(Screenshot and code edit data)
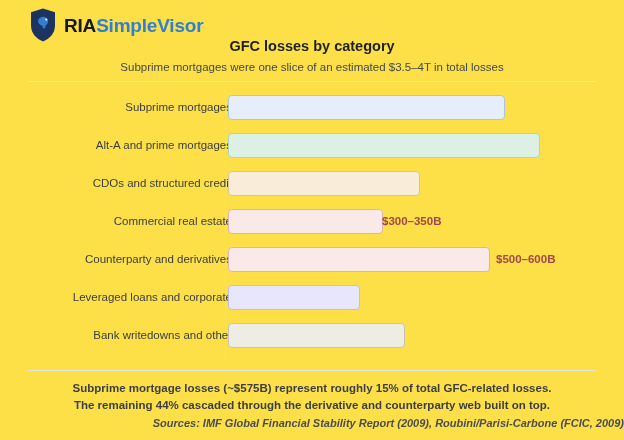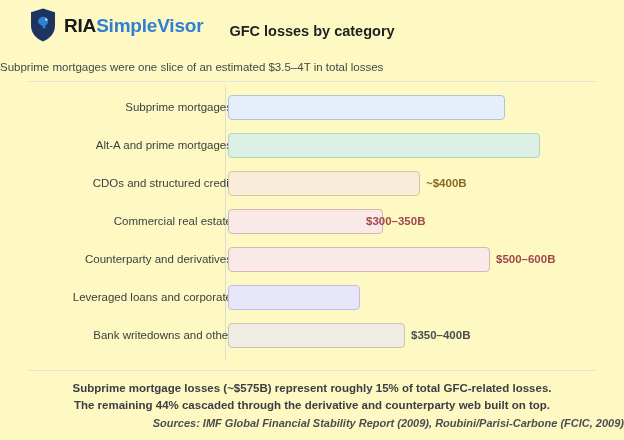--- a/index.html
+++ b/index.html
@@ -19,7 +19,7 @@
     position: relative;
     width: 624px;
     height: 440px;
-    background: #fef9c3;
+    background: #fde047;
   }
 
   

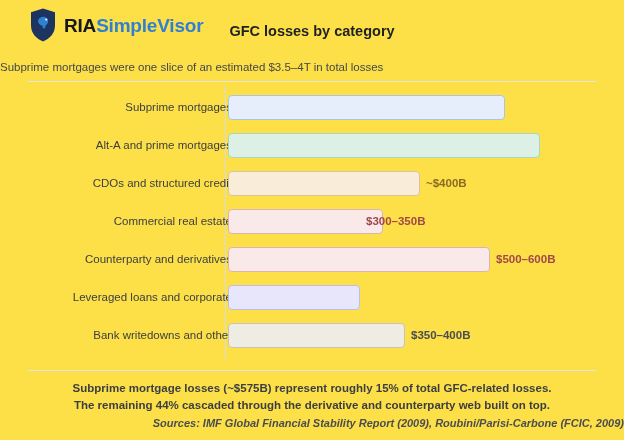--- a/index.html
+++ b/index.html
@@ -51,7 +51,7 @@
   .title {
     position: absolute;
     left: 0;
-    top: 23px;
+    top: 38px;
     width: 624px;
     text-align: center;
     font-size: 14.5px;

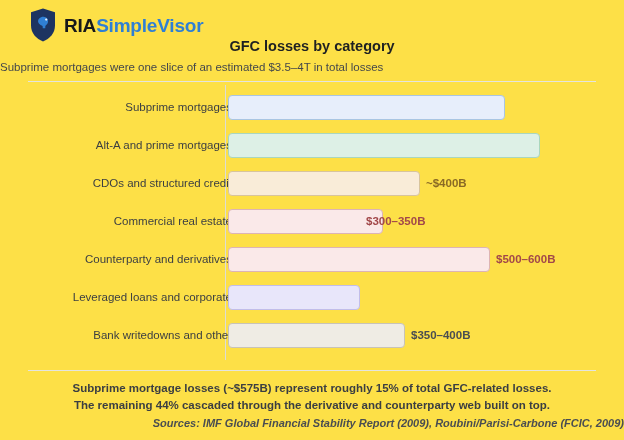--- a/index.html
+++ b/index.html
@@ -63,7 +63,7 @@
     left: 0;
     top: 61px;
     width: 624px;
-    text-align: left;
+    text-align: center;
     font-size: 11.5px;
     color: #44474b;
   }

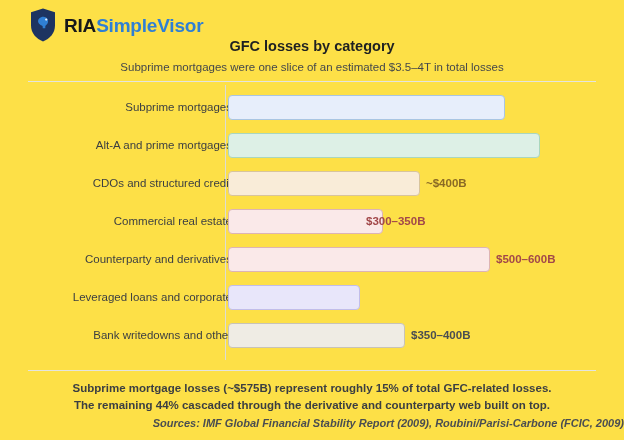--- a/index.html
+++ b/index.html
@@ -188,7 +188,6 @@
         <div class="row" style="top: 76px;">
           <div class="row-label">CDOs and structured credit</div>
           <div class="bar" style="width: 192px; background: rgb(249, 236, 216); border-color: rgb(216, 196, 156);"></div>
-          <div class="bar-value" style="left: 426px; color: rgb(138, 106, 37);">~$400B</div>
         </div>
         <div class="row" style="top: 114px;">
           <div class="row-label">Commercial real estate</div>

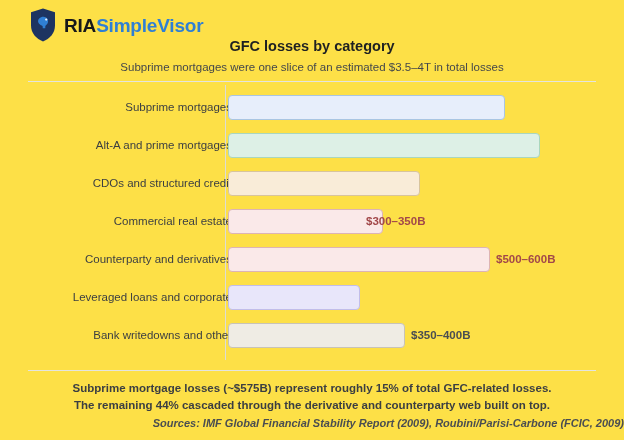--- a/index.html
+++ b/index.html
@@ -192,7 +192,7 @@
         <div class="row" style="top: 114px;">
           <div class="row-label">Commercial real estate</div>
           <div class="bar" style="width: 155px; background: rgb(250, 233, 233); border-color: rgb(221, 180, 180);"></div>
-          <div class="bar-value" style="left: 366px; color: rgb(162, 72, 74);">$300–350B</div>
+          <div class="bar-value" style="left: 382px; color: rgb(162, 72, 74);">$300–350B</div>
         </div>
         <div class="row" style="top: 152px;">
           <div class="row-label">Counterparty and derivatives</div>

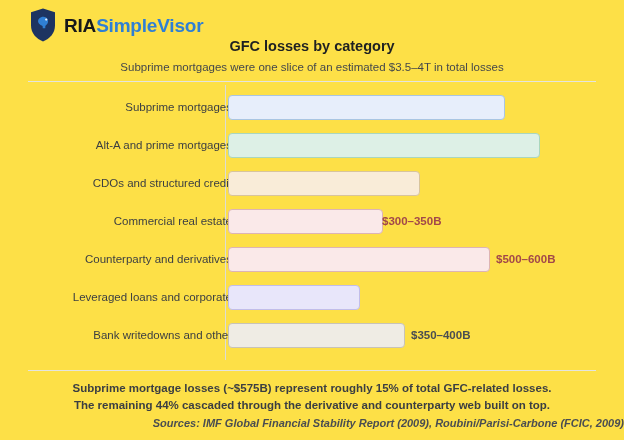--- a/index.html
+++ b/index.html
@@ -206,7 +206,6 @@
         <div class="row" style="top: 228px;">
           <div class="row-label">Bank writedowns and other</div>
           <div class="bar" style="width: 177px; background: rgb(239, 236, 228); border-color: rgb(200, 195, 182);"></div>
-          <div class="bar-value" style="left: 411px; color: rgb(74, 77, 81);">$350–400B</div>
         </div>
       </div>
   </div>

#### What to work on
Please go through the data and copy each line containing the word "align".

#### Written answer
     text-align: center;
-    text-align: left;
+    text-align: center;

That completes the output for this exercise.